My older brother and I were buckled up in the backseat of our family’s new Dodge Aries K station wagon: light blue with a wood stripe. (OK, who am I kidding? We were sitting unbuckled in the ‘way-back’.) He was in third grade, I was in first grade, and it was the last year we would spend in Henderson, Nevada. My dad’s retirement from the United States Air Force would soon be a reality and we would move to the east coast to be nearer to both sets of grandparents. But for today, we were in our Sunday clothes, on our way to the new church our parents had helped build with other volunteers and church members. As we rode through the flat and sand-colored landscapes, my parents asked us to go into church differently than usual – to be on the lookout for people who might need help, to do something for someone else.

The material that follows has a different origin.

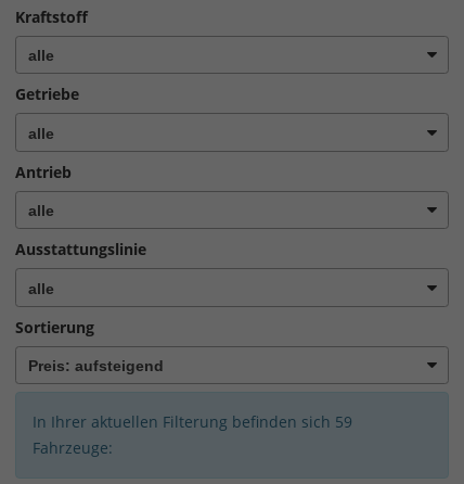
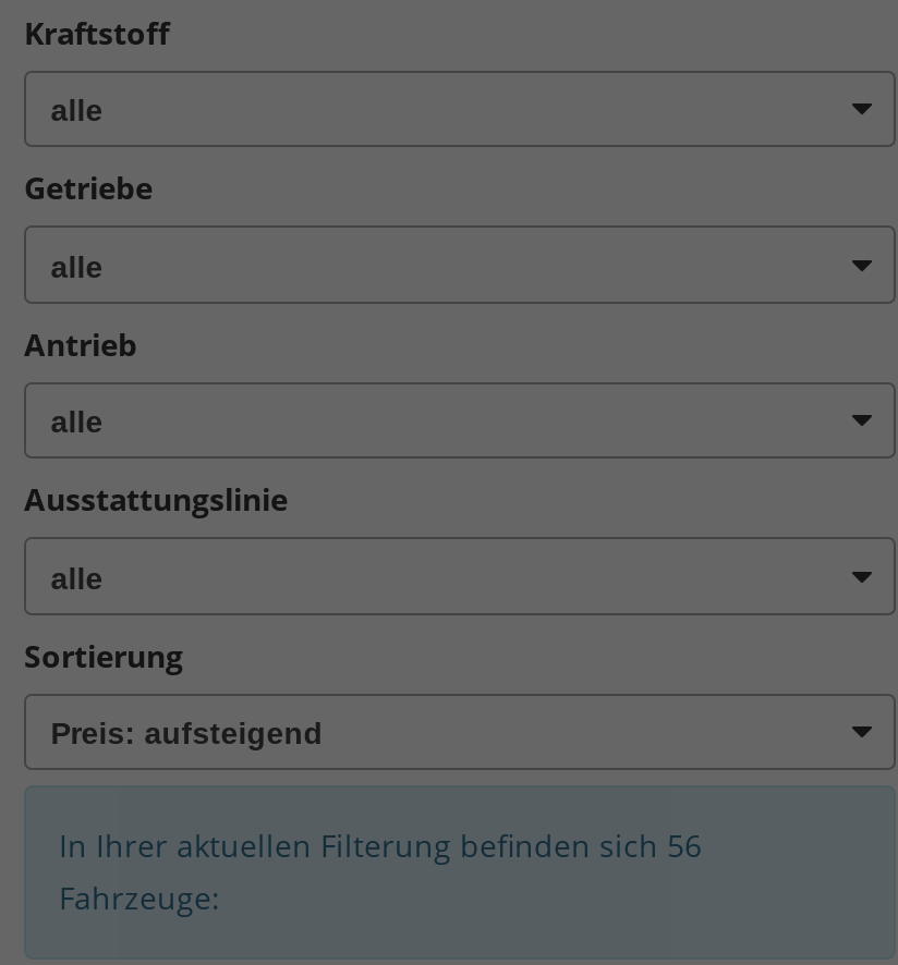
[33,411,352,432] In Ihrer aktuellen Filterung befinden sich 59 -> [59,824,702,866] In Ihrer aktuellen Filterung befinden sich 56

Now that I have two children of my own, I understand and appreciate why they did this. I think all of us – no matter our age, are more practiced at going through our days thinking about our own needs. Let me speak for myself: I walk into restaurants thinking about what I will order and what I am hungry for or how I’ve exercised today so I can afford a little dessert. I walk into my job thinking about what I will accomplish and how I can be or at least appear competent. And even when I walk into church – the place designed to take my eyes off of myself and onto my higher power, my bigger calling – I admit I am often occupied with where I will sit, whether I will know and like the songs, and what groceries I need to remember to pick up when I leave.

Back to 1987: We entered the sanctuary with all the others coming in to worship in the new space they had built together. My brother did his helpful deed right away: he held the door for a couple walking in. Mom went to sing in the choir and my dad, brother and I took our seats in the new pews. To my right was an elderly woman sitting alone. We sat through the praying and the anthems and the sermon and the offering. It came time to sing a hymn as the service was wrapping up. The woman next to me seemed to be fumbling with the pages and having a hard time. This was it! This was my moment! I couldn’t leave this service without helping. I took her hymnal from her, turned to the correct song and handed it back with a smile. She smiled back at me and we all stood to sing together. I looked at my dad like did you catch that? I HELPED!

Thinking back, I do not know if I helped her or if I startled her. And, while my motivation on some level was to check that box – to do the thing I had been asked to do – I also remember the way it felt to make someone else’s day a little better, to cause a smile on another person’s face. It felt warm and sweet.

This morning I saw a clip of a good news story about an 11-year-old girl named Ruby who goes with her mom, Amanda, to her work in nursing homes. She started asking the residents their 3 biggest wishes and she was surprised by their responses. None of their lists included fancy cars, houses or money. They wanted fresh fruit, hygiene products, and the little cans of vienna sausages. This young lady – the same age as my oldest son – started a charity, raised money online, and bought all the items the residents had wished for. She returned to the nursing home to deliver the goods – stacked in boxes on a wheelchair which she used as her cart. The residents were overwhelmed with gratitude as Ruby had met some of their most basic human needs: the need to be remembered, to be cherished. And my guess is that Ruby learned the same thing I learned in that new church building 32 years ago: that we are already equipped to meet the needs that others around us are brave enough to make known. Being a helper is not only for grown-ups or for the richest or for the strongest among us. It is for all of us. Right now.

In the midst of my eyes welling up over Ruby’s work, my mind went straight back to my parents’ words to me: Find a way to help. Use your eyes to see more than just what this world has for you. Use your eyes to see someone else.

I believe that when we are gone from this realm, the work we did with love and for love will remain while all else fades quickly away.  So in honor of my parents on this Palm Sunday (while we were actually skipping church), I gave my kids the same encouragement while they were buckled in the backseat of my car: Use your eyes to see others. Look for ways to help. {AND PLEASE GOD WHEN MY KIDS LOOK BACK AT OLD PHOTOS DON’T LET MY ACURA BE AS UNCOOL AS MY PARENTS’ DODGE, AMEN}.

Thanks, mom and dad, for building so many things that have lasted. Thanks for teaching me to see with a different kind of eyes, to use my hands to do work that will last. May I be ever in-tune to that bigger story, and ever-grateful that I get to be a part of it.